Spatio-textual Data Analysis via Co-Location Mining and Collective Spatial Keyword Queries

The Hong Kong University of Science and Technology
Department of Computer Science and Engineering


PhD Thesis Defence


Title: "Spatio-textual Data Analysis via Co-Location Mining and Collective 
Spatial Keyword Queries"

By

Mr. Kai Ho CHAN


Abstract

With the proliferation of geo-positioning and geo-tagging techniques, 
spatio-textual data that possess both a geographical location and a textual 
description are gaining in prevalence. This development gives prominence to 
spatio-textual data analysis, which is an emerging research field and has both 
real-world and scientific applications. The research on spatial data analysis 
consists of many different areas, such as spatial data mining (i.e., knowledge 
discovery in large spatial databases) and spatial keyword query processing. In 
the area of spatial data mining, we want to discover interesting, and 
previously unknown but potentially useful, patterns from large spatial 
databases. For example, one type of spatial data mining is the spatial 
association mining, which finds the patterns and rules that describe the 
implication of one or a set of features from another set of features in spatial 
databases. In the area of spatial keyword query processing, we want to process 
the query and return relevant objects as results. A typical query takes a 
location and a set of keywords as arguments and returns the single 
spatio-textual object that best matches the keywords and is close to the 
specified location.

In this thesis, we introduce co-location pattern mining which is one type of 
spatial data mining and collective spatial keyword query (CoSKQ) which is one 
type of spatial keyword queries. For the co-location pattern mining problem, we 
develop a new support measure called Fraction-Score that overcome the 
weaknesses of the existing support measures for defining co-location patterns. 
To solve the problem based on Fraction-Score, we develop efficient algorithms 
which are significantly faster than a baseline that adapts the 
state-of-the-art.

For the CoSKQ problem, we consider two directions. First, we design a unified 
cost function which generalizes the majority of existing cost functions for 
CoSKQ and develop a unified approach which works as well as (and sometimes 
better than) best-known approaches based on different cost functions. Second, 
we propose a new cost function called the maximum dot size cost which captures 
both the distances among objects in a set and a query as existing cost 
functions do and the inherent costs of the objects.
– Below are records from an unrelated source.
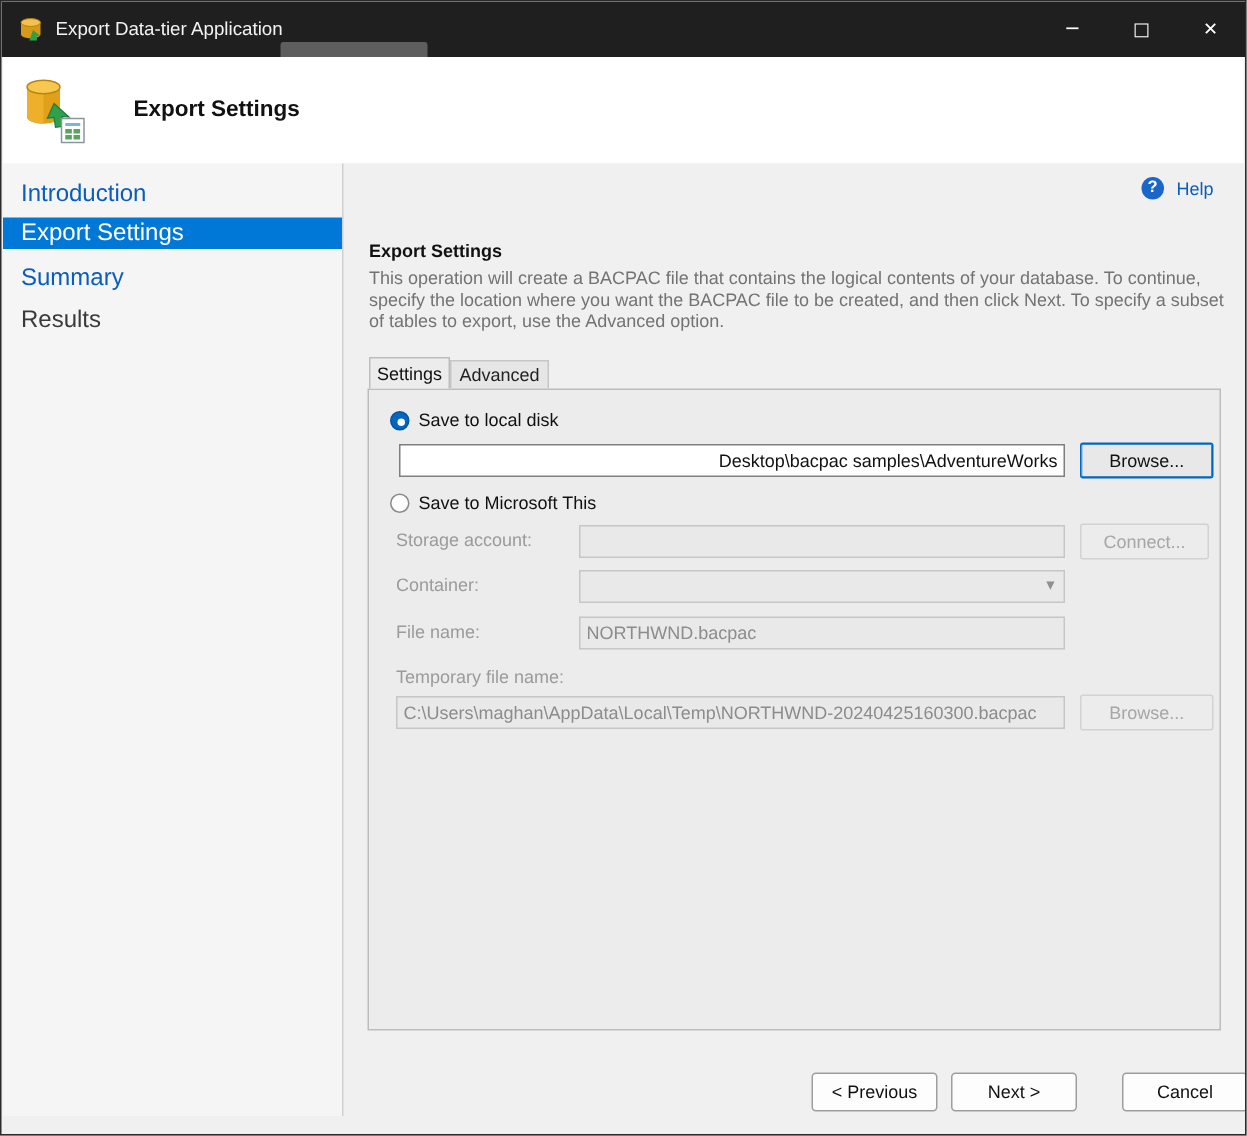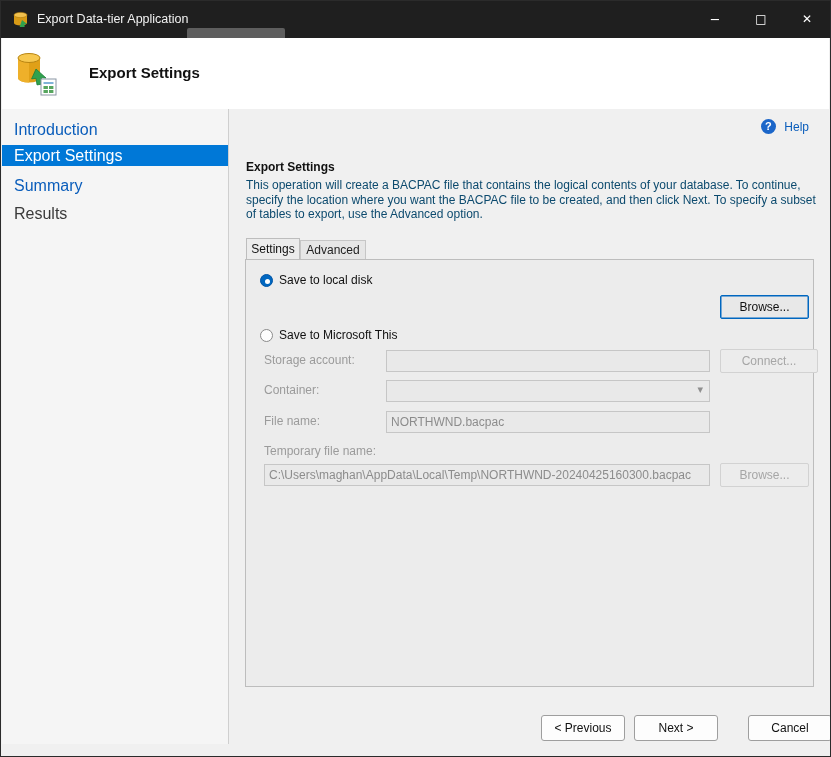--- a/index.html
+++ b/index.html
@@ -41,7 +41,7 @@
   .help-text { color:#0a5dbb; font-size:12px; margin-left:4px; vertical-align:middle; }
 
   .section-title { position:absolute; left:16px; top:51px; font-size:12px; font-weight:bold; color:#111; }
-  .description { position:absolute; left:16px; top:69px; width:572px; font-size:12px; line-height:14.6px; color:#0c4a6e; }
+  .description { position:absolute; left:16px; top:69px; width:572px; font-size:12px; line-height:14.6px; color:#737373; }
 
   
   .tab { position:absolute; height:21px; line-height:20px; font-size:12px; text-align:center; cursor:pointer; }

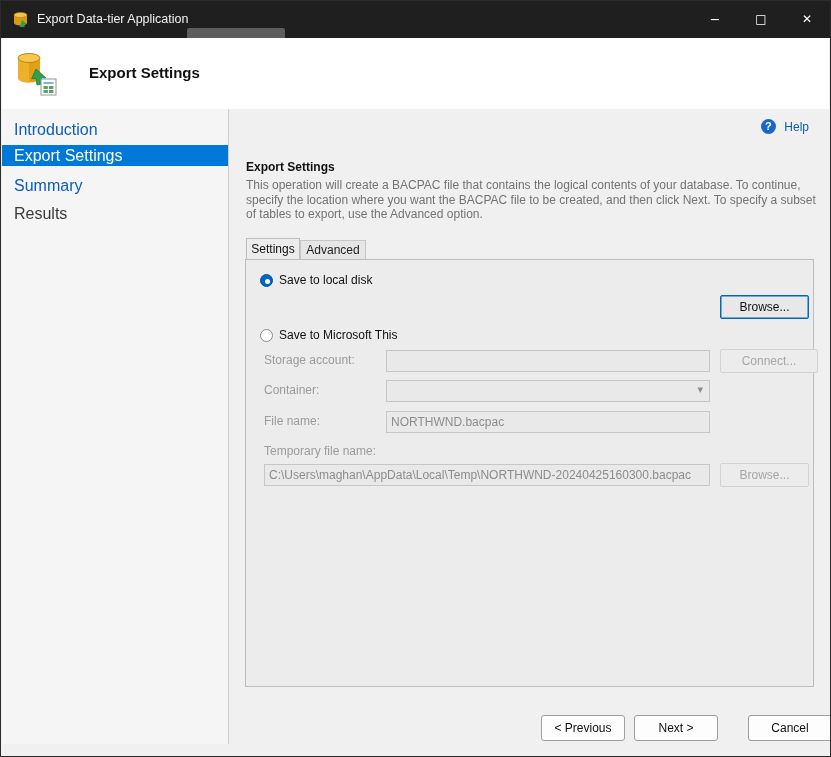--- a/index.html
+++ b/index.html
@@ -151,6 +151,7 @@
       <span class="radio radio-on"></span>
       <span class="radio-label lbl-local">Save to local disk</span>
 
+      <div class="textbox tb-path">Desktop\bacpac samples\AdventureWorks</div>
       <button class="btn btn-accent btn-browse1">Browse...</button>
 
       <span class="radio radio-off"></span>

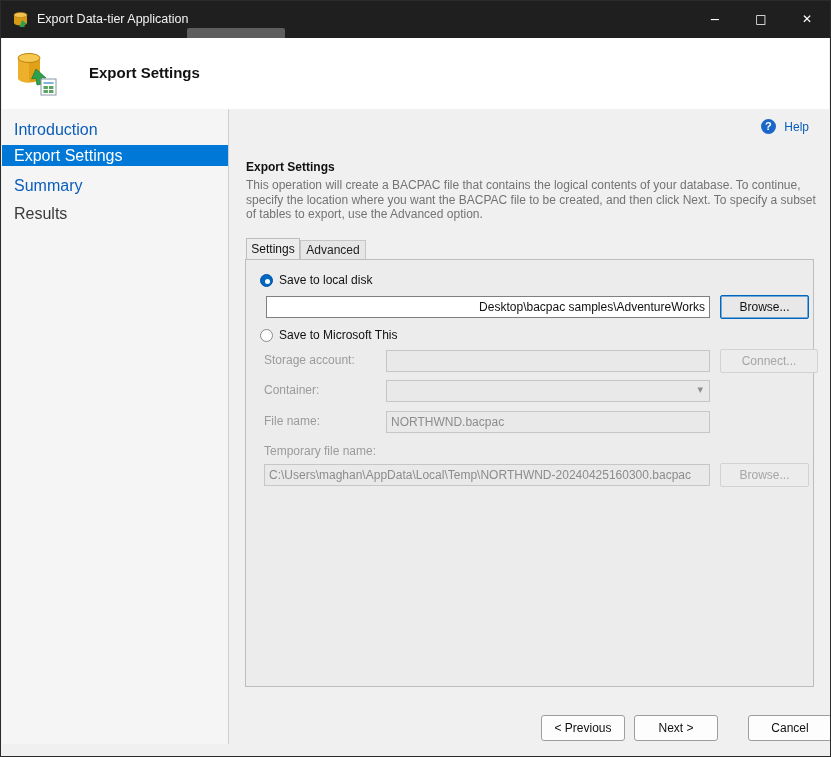--- a/index.html
+++ b/index.html
@@ -80,7 +80,7 @@
   .btn-accent { border:1px solid #0067c0; box-shadow:0 0 0 0.5px #0067c0 inset; }
   .btn-browse1 { left:474px; top:35px; width:89px; }
   .btn-dis { background:#ececec; border:1px solid #d2d2d2; color:#a6a6a6; cursor:default; }
-  .btn-connect { left:474px; top:89px; width:98px; }
+  .btn-connect { left:474px; top:89px; width:86px; }
   .btn-browse2 { left:474px; top:203px; width:89px; }
 
   .footer-btn { position:absolute; width:84px; height:26px; top:606px; font-size:12px; background:#fdfdfd; border:1px solid #9e9e9e; border-radius:3px; cursor:pointer; color:#111; }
We present an exact 
algorithm and an approximate algorithm with a provable approximation bound for 
the problem. We conducted extensive experiments con- ducted on both real 
datasets and synthetic datasets, which verified all our proposed approaches and 
algorithms.


Date:			Monday, 22 July 2019

Time:			3:00pm - 5:00pm

Venue:			Room 2463
 			Lifts 25/26

Chairman:		Prof. Andrew Cohen (PHYS)

Committee Members:	Prof. Raymond Wong (Supervisor)
 			Prof. Dik-Lun Lee
 			Prof. Dit-Yan Yeung
 			Prof. Xueqing Zhang (CIVL)
 			Prof. Guoliang Li (Tsinghua Univ.)


**** ALL are Welcome ****